Here at Adages HQ, we've been fans of primates in advertising and in pop-culture in general. Indeed, it's gotten to the point that your humble writer has to insist to family members to ease up on monkey-themed gifts as my apartment is starting to come off as more than a little creepy. But the days of the monkey in advertising may be numbered. And the likely successor to the funny-animal throne may not be a puppy or a LOLcat or a LOLrus, but the humble goat. The goat is not only funny -- they talk, spit, faint -- the goat is also a practical and cheap animal.
It's still too early to know if any goats show up in the Super Bowl -- perhaps the truest measure of pop-culture domination -- but goats have been increasingly showing up in commercials and the news. (Or so it would seem.)
A goat has become the anti-Duck in this Aflac spot.
And a goat (or goats) seems to be taking on a more prominent role in Capital One's Visigoth (not Vikings!) spots. In this spot, the goat is on the list for an L.A. night club.
In a more recent spot, the goat objects to a Vegas marriage ceremony.

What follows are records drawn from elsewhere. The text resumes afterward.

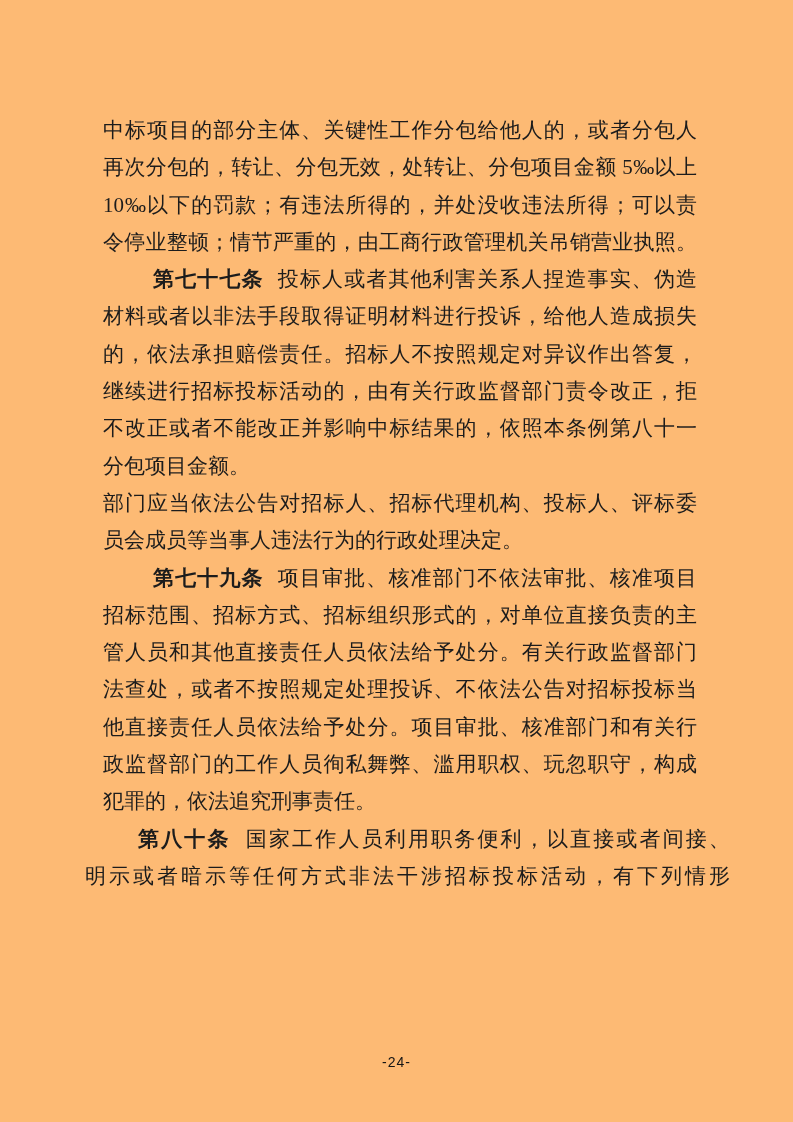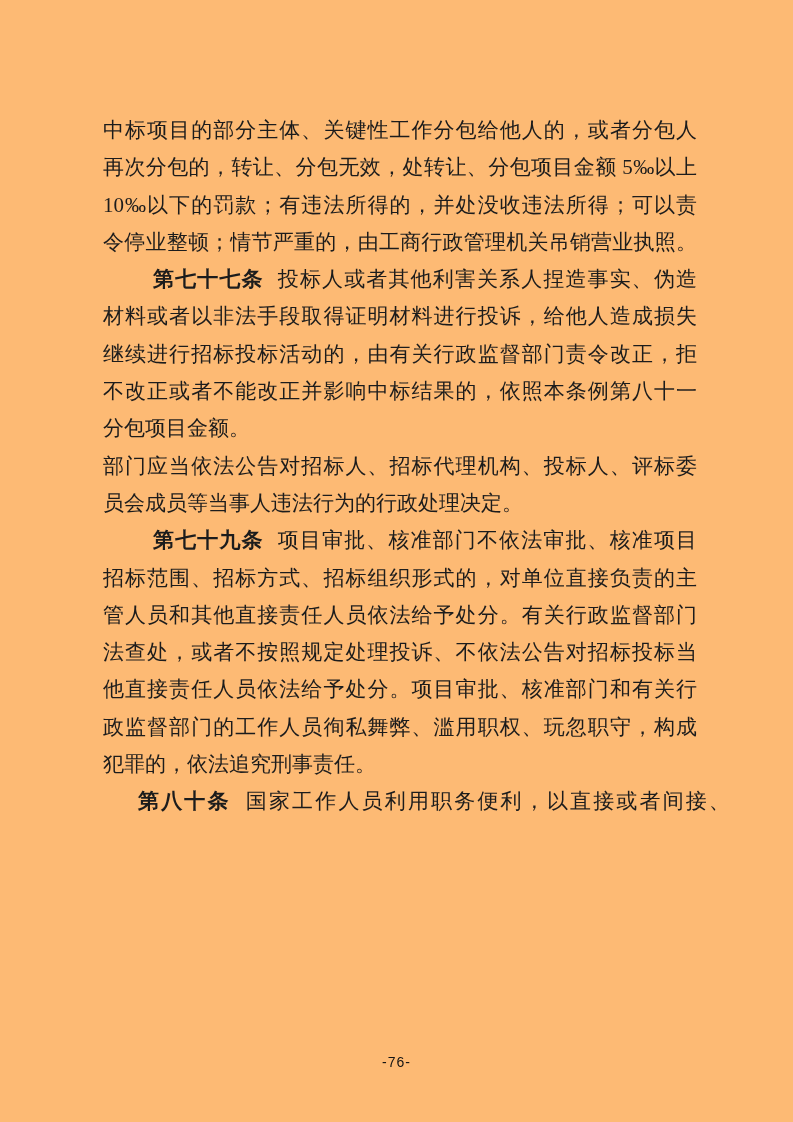--- a/index.html
+++ b/index.html
@@ -60,6 +60,7 @@
         <b class="article-no">第七十七条</b><span class="gap"></span><span>投标人或者其他利害关系人捏造事实、伪造</span>
       </div>
       <div class="line just">材料或者以非法手段取得证明材料进行投诉，给他人造成损失</div>
+      <div class="line just">的，依法承担赔偿责任。招标人不按照规定对异议作出答复，</div>
       <div class="line just">继续进行招标投标活动的，由有关行政监督部门责令改正，拒</div>
       <div class="line just">不改正或者不能改正并影响中标结果的，依照本条例第八十一</div>
       <div class="line">分包项目金额。</div>

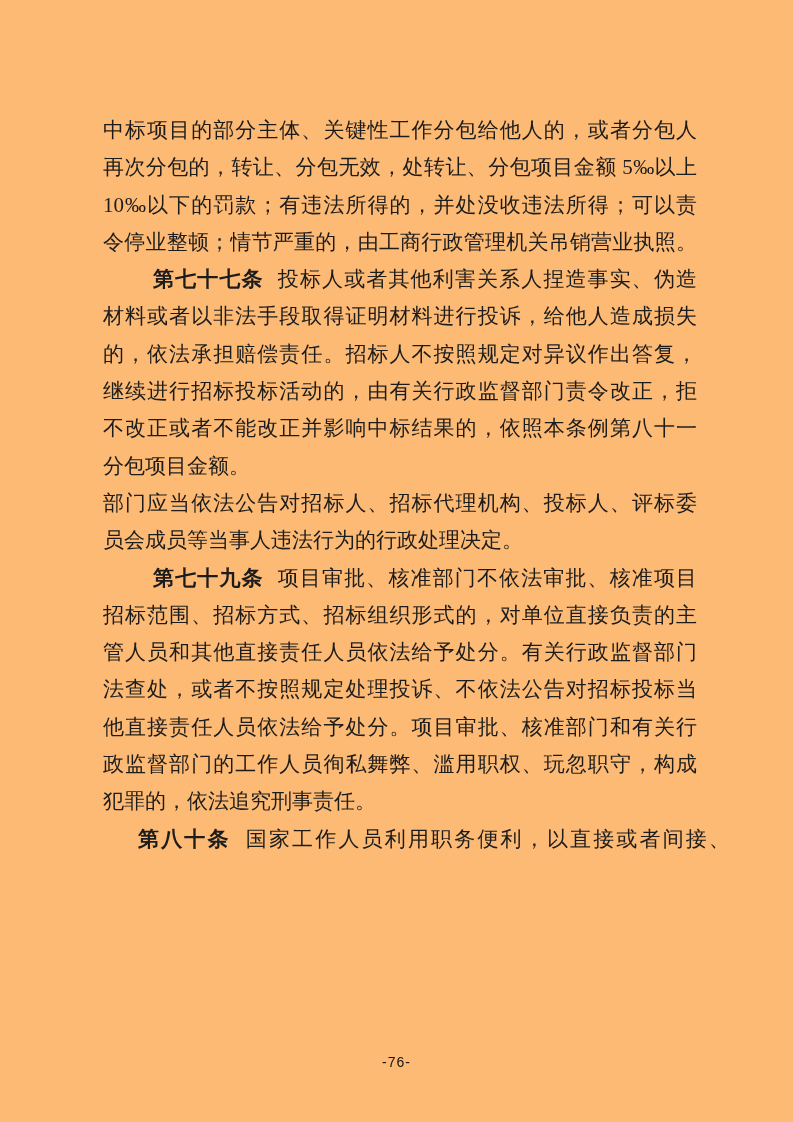--- a/index.html
+++ b/index.html
@@ -87,6 +87,7 @@
       <div class="line just indent">
         <b class="article-no">第八十条</b><span class="gap"></span><span>国家工作人员利用职务便利，以直接或者间接、</span>
       </div>
+      <div class="line just">明示或者暗示等任何方式非法干涉招标投标活动，有下列情形</div>
     </div>
 
   </div>

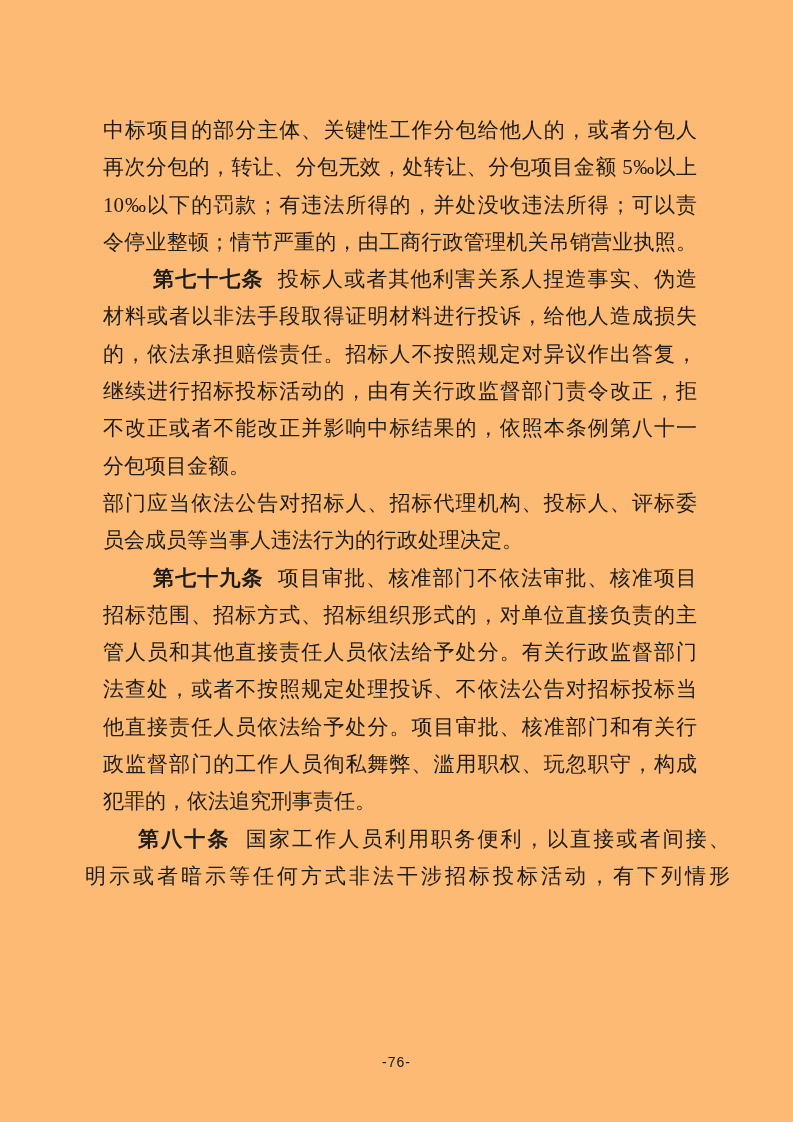--- a/index.html
+++ b/index.html
@@ -92,7 +92,7 @@
 
   </div>
 
-  <div class="footer">-76-</div>
+  <div class="footer">-24-</div>
 
 </div>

Goats, too, seem to be catching up to monkeys and apes in the "zany-news-story" category. You've got your goats on a restaurant (note: here's a Goat-cam), your goats on an IHOP billboard and your stolen goat riding shotgun with a suspected drunk driver.
And what have we seen from the simians lately? Not much. Just the ridiculously creepy and ill-advised digital chimp in the Robitussin commercials. What's a chimp doing buying Robitussin anyway? (Note: Such philosophical questions didn't occur to me when viewing the original spot with a real orangutan. Lesson? Digital apes are as off-putting as digital Orville Redenbachers.)

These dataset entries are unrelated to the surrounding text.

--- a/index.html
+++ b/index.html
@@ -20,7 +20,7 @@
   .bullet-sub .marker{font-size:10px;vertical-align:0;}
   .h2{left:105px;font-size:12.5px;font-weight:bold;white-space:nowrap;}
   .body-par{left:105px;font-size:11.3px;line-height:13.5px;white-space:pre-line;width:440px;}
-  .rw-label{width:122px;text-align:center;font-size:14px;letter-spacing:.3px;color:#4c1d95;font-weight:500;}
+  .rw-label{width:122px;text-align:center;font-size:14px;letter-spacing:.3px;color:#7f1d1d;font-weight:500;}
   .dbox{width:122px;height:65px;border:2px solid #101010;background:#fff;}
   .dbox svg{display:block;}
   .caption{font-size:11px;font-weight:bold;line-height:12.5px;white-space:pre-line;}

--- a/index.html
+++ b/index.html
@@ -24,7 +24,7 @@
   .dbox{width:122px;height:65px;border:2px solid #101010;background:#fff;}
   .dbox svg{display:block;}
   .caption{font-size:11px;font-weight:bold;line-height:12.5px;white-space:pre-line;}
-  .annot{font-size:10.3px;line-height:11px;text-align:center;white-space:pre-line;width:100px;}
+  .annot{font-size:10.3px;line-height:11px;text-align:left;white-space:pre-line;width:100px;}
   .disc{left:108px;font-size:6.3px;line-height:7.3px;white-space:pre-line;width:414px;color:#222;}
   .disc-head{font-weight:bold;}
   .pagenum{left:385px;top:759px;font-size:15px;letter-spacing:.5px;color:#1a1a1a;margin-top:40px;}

That weird Robitussin substitution -- and this one from Dodge in which a real chimp became an invisible one after griping from animal-rights groups -- brings up another point for the commercial-makers out there. Goats might not be mankind's next of kin, but the cloven-hoofed critters do offer some practical advantages over simians -- especially chimps.
As domesticated animals, chances are that People for the Ethical Treatment of Animals is less likely to have a fit when they show up in ad spots. (OK, so maybe they'll have a fit, but the screams will be a little less loud and it will be harder for them to line up celebrities to get on the save-the-goat bandwagon.)
Goats are cheaper than chimps and, once you have them trained, you can use them for the entirety of lives. Chimps are not only expensive, but they tend to be good for acting work only while young. The older they get, the more dangerous they get -- males especially. Chances are you'll never, ever read a news story about a goat flying into a rage and shredding a man's face or mauling a woman.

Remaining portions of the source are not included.